Reading Online Novel

The Red(49)






 

 

That's what the message meant. It could have been worse.

In anger, she gathered every single little scrap of fine white paper in the bottle and dropped it into her wastepaper basket. She could not be bought or cajoled into seeing him again.

It was over.

Underneath the bottle was a linen napkin. She lifted the linen and underneath it was another sketch.

A close-up of a ballerina's hand, she knew on sight it was a Degas. A beautiful sketch beautifully done. Sebastian would be overjoyed to see it-and her. Oh, he'd be overjoyed to see her again. He'd phoned her twice since they'd gone to the exhibit, and she'd put him off with vague excuses about not feeling well. He'd been sympathetic, if disappointed. She wondered why she told him no. She'd been furious at Malcolm because she'd been certain he'd drugged her. Then she'd learned he likely hadn't, and she was desperate to find another reason to stay angry at him. He hadn't raped her. She'd been a willing participant and had agreed to let him do whatever he wanted to her as long as she wasn't physically harmed. And he hadn't harmed her physically, not unless she counted have an aching back and swollen vulva the morning after. She told herself he'd made her distrust her own senses, made her question reality, made her think impossible things could and did happen, and that was unforgivable. Because impossible things didn't happen and if they did they wouldn't be impossible. If she hadn't been drugged, then the maze had been real-and so had the clearing in the woods, the coven of priestesses and the horror of the Minotaur who'd copulated with her. She had no proof he'd drugged her. No proof the maze wasn't real. What was she to believe? That it had happened as she remembered it? No, she refused to believe it. She'd be on the road to madness next.

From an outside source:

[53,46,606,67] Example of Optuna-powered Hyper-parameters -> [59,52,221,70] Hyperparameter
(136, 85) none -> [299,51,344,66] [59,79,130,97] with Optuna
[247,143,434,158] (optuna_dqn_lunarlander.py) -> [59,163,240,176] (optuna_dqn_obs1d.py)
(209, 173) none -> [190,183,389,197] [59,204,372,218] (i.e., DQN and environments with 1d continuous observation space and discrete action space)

Once she reconciled herself to never knowing the truth, Mona did her best to put that mad night and all the memories of it behind her. During the day she could occupy herself with work and her constant fears over the gallery's imminent closing. But at night she dreamed of Malcolm and the beast he'd become and the enormous cock inside her. She would wake up orgasming, wishing to feel the rock under her back once more. Sometimes she even wept. The need to see Malcolm again and spread her legs for him and be taken by him was so strong it left her breathless, reeling, half-sick and miserable. Every night she'd sneak Tou-Tou into her apartment for the sole reason that she could not stand to be alone at night anymore. She passed New Year's in her bed reading a book and cuddling with Tou-Tou on her chest. The thought of going out and smiling for friends and flirting with strangers made her dizzy. She wanted nothing to do with the world outside her gallery anymore. 

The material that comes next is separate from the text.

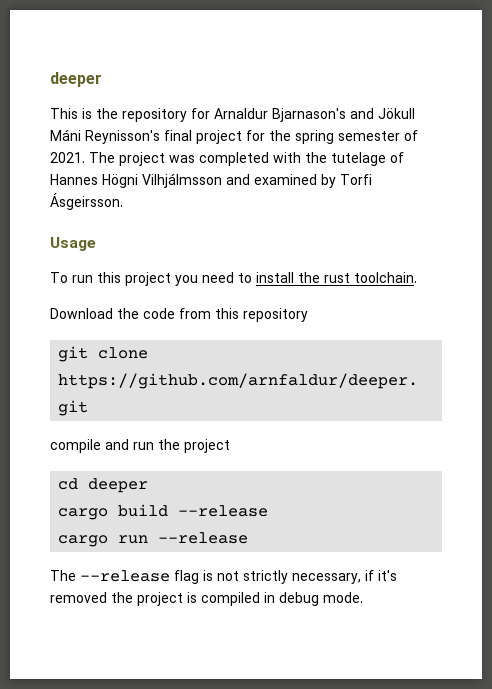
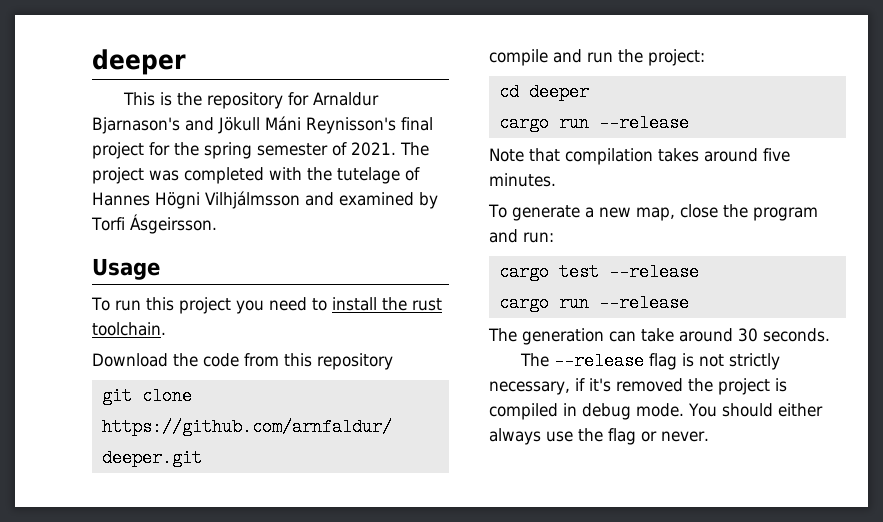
[184,439,230,453] project -> [648,49,705,66] project:
[118,504,269,517] [58,532,249,547] build --release // cargo run --release -> [558,114,689,132] [489,148,790,165] [489,173,556,187] [488,204,818,221] [489,229,554,243] [498,263,699,281] [498,294,689,312] [488,328,830,345] run --release // Note that compilation takes around five minutes. // To generate a new map, close the program and run: // cargo test --release // cargo run --release // The generation can take around 30 seconds.
(363, 597) none -> [688,403,823,417] [489,428,709,445] You should either always use the flag or never.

Mona couldn't go on like this forever. She refused to. Every day she came into the gallery fearful of finding a message from Malcolm, more fearful she wouldn't. A month passed without him returning to put the red velvet choker into a book of art. Then six weeks. Her resolved started to crumble. She felt it breaking down, heard it cracking. But she stayed adamant-she would not give in and forgive Malcolm.

The Degas sketch of the ballerina's hand waited in a folder in her desk. It felt like a test, somehow. Like Malcolm knew about Sebastian, knew he tempted her.

On a quiet Friday she closed the gallery early and called Sebastian.

"I have something for you," she said.

"The words every man longs to hear from a beautiful woman."

"Can you come see it?" she asked, smiling at his voice, so warm and solid and kind.

"Tell me when."

"Right now," she said. "I'll be at my gallery all evening working in the back room. I'll leave the side door unlocked for you."

"I'm on my way," he said. "Then I'm buying you dinner. I won't take no for an answer. Unless you mean it."

She laughed softly. "I won't say no," she said. She wouldn't say no to anything.

As soon as she hung up the phone a wave of nervousness washed over her. It was late January and she hadn't let herself be intimate with any man except Malcolm since June. Malcolm had consumed her life for far too long. She'd stopped going out, stopped dating, stopping seeing her female friends out of fear they'd judge her for Malcolm. She didn't want to bear their judgment, especially knowing they would have done the same if they only saw him, spent one night with him.

She had to get over Malcolm any way she could. Any way at all.

When Sebastian knocked softly on the door to the back room, she opened it.

She was naked.

He stared at her a long tense moment, only stared. He was handsome as ever. Brown eyes, not black. Brown hair, not black. Tan skin, not pale. He wore a normal suit, not a three-piece-tailored gray trousers, black and gray tie, white shirt and jacket-and he wore it well.